(Revision comparison data)
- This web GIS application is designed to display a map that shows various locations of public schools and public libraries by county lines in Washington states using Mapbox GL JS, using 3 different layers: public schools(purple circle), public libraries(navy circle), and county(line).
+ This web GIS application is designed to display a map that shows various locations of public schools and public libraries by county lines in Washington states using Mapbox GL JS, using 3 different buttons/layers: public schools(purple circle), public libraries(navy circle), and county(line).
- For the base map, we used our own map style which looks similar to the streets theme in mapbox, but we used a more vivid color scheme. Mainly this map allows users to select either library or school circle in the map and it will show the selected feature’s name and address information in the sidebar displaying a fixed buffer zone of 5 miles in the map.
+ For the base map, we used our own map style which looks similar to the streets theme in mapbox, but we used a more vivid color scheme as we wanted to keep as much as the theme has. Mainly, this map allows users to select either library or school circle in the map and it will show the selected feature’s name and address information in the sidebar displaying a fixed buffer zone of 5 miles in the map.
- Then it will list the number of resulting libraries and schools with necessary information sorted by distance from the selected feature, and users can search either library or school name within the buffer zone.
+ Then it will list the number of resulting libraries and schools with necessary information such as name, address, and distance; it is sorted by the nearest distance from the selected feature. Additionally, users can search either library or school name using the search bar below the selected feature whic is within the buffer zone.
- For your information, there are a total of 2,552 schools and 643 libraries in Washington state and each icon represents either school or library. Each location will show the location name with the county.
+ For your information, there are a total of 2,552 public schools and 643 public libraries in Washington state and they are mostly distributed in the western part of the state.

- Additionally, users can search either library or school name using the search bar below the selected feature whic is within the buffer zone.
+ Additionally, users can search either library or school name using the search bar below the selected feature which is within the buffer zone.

*Task to carry out*: Output, exactly and in full, the lines from the start of the entries above through the line that contains "different buttons/layers: public".

*Answer space*:
- This web GIS application is designed to display a map that shows various locations of public schools and public libraries by county lines in Washington states using Mapbox GL JS, using 3 different layers: public schools(purple circle), public libraries(navy circle), and county(line).
+ This web GIS application is designed to display a map that shows various locations of public schools and public libraries by county lines in Washington states using Mapbox GL JS, using 3 different buttons/layers: public schools(purple circle), public libraries(navy circle), and county(line).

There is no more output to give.